Further review of the medical record failed to indicate a Notice of Transfer/Discharge was issued to Resident #142 or his/her Representative prior to the hospital transfer.
During an interview on 8/13/25 at 11:15 A.M., Social Worker #2 said Nurses are responsible for the completion of Transfer/Discharge and Bed Hold Notices.
During an interview on 8/13/25 at 3:00 P.M., Nurse #7 said the Bed Hold and the Notice of Transfer/Discharge were not completed on 6/11/25.
During an interview on 8/13/25 at 3:15 P.M., Nurse #11 said if a copy of the Notice of Transfer and Bed Hold is not in the record, they were not done.
During an interview on 8/13/25 at 12:37 P.M., Unit Manager #1 said the Notice of Transfer/Discharge should be done when a resident is being transferred to the hospital.

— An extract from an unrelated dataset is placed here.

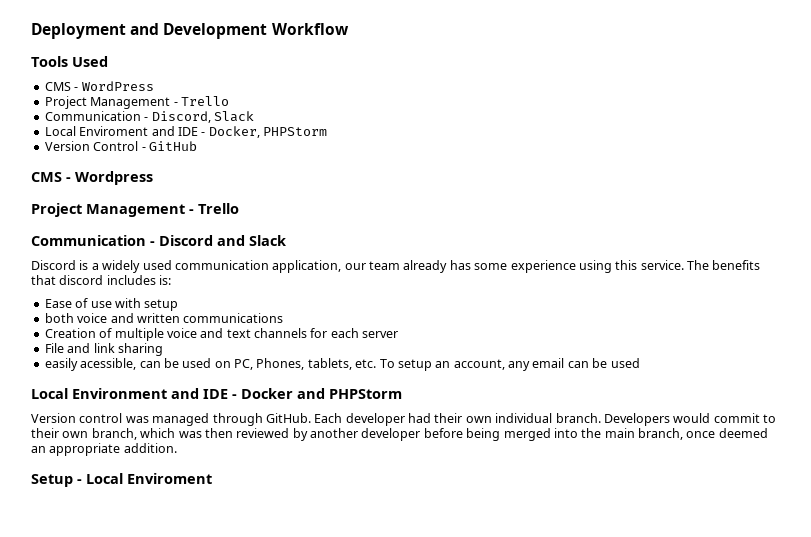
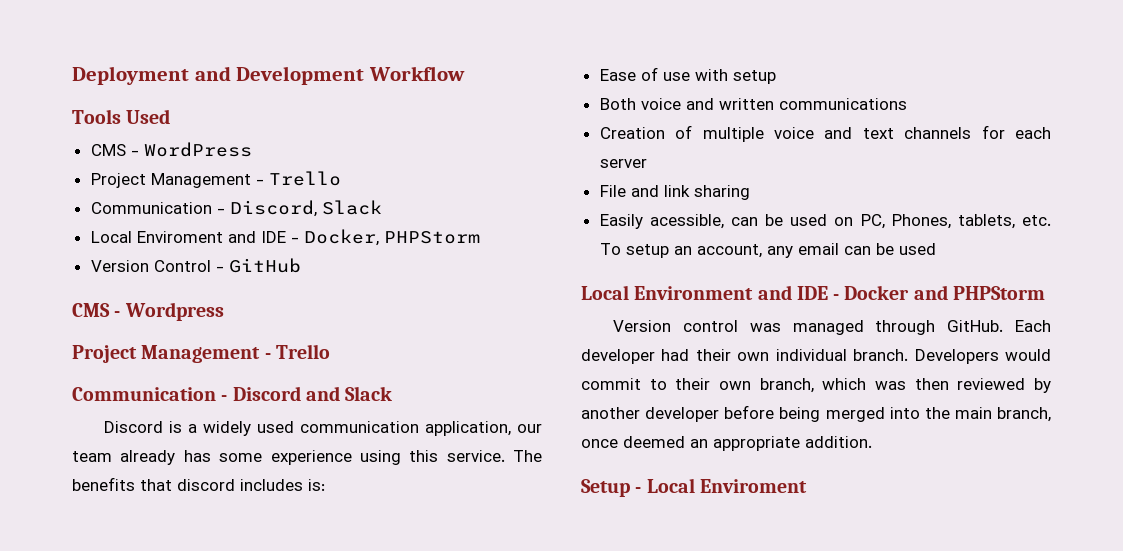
- both voice and written communications
+ Both voice and written communications
- easily acessible, can be used on PC, Phones, tablets, etc. To setup an account, any email can be used
+ Easily acessible, can be used on PC, Phones, tablets, etc. To setup an account, any email can be used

He said in this case, they were not done.
2. Resident #143 was admitted to the facility in February 2024 with medical diagnoses including cirrhosis of liver, paroxysmal atrial fibrillation, and chronic kidney disease.
Review of the electronic medical record census history indicated Resident #143 was transferred to the Hospital emergency room on 6/2/25 due to a serious change in condition.
Further review of the medical record failed to indicate a Notice of Transfer/Discharge was issued to Resident #143 or his/her Representative prior to the hospital transfer.
During an interview on 8/14/25 at 08:40 A.M., the Assistant Director of Nurses (ADON) said the Notice of Transfer and Bed Hold were not done.
During an interview on 08/14/25 at 09:10 A.M., Unit Manager #2 said the Bed Hold and Notice of Transfer were not done.
During an interview on 08/14/25 at 9:50 A.M., the Director of Nurses (DON) said the Notice of Transfer and Bed Hold were not done.
3. Resident #9 was admitted to the facility in May 2025 with diagnoses which included: COPD, falls, and hyponatremia (low sodium).
Review of Resident #9’s medical record indicated he/she was transferred to the hospital on 5/31/25, 6/1/25, 6/3/25, 6/6/25, 6/13/25, and 6/23/25.
Further review of the medical record failed to indicate Bed Hold notices and Intent to Transfer notices had been provided to Resident #9 on 5/31/25, 6/1/25, 6/3/25, or 6/6/25.
On 8/13/25 at 10:23 A.M., the Director of Social Services (DOSS) and the surveyor reviewed the Bed Hold and Transfer Notice Binder, and the DOSS said she had no evidence of Bed Hold or Transfer notices for Resident #9 on 5/31/25, 6/1/25, 6/3/25, or 6/6/25. The DOSS said she does not complete Bed Hold or Transfer notices for residents who are sent to the hospital emergently and that nursing should do it with the transfer paperwork.
During an interview on 8/13/25 at 11:42 A.M., Nurse #7 said when a resident is emergently sent to the hospital the nurse should complete the Bed Hold and Intent to Transfer notices and provide them to the resident prior to transfer.
During an interview on 8/13/25 at 11:52 A.M., Unit Manager #2 reviewed Resident #9’s medical record and could not locate a Bed Hold or Transfer notice for 5/31/25, 6/1/25, 6/3/25, or 6/6/25. Unit Manager #2 said Bed Hold and Transfer notices should be completed when a resident is transferred to the hospital.
During an interview on 8/13/25 at 12:19 P.M., the DON said Resident #9 did not have any overflow records.
During an interview on 8/14/25 at 2:16 P.M., the DON said Bed Hold and Transfer notices should be completed when a resident is emergently sent to the hospital.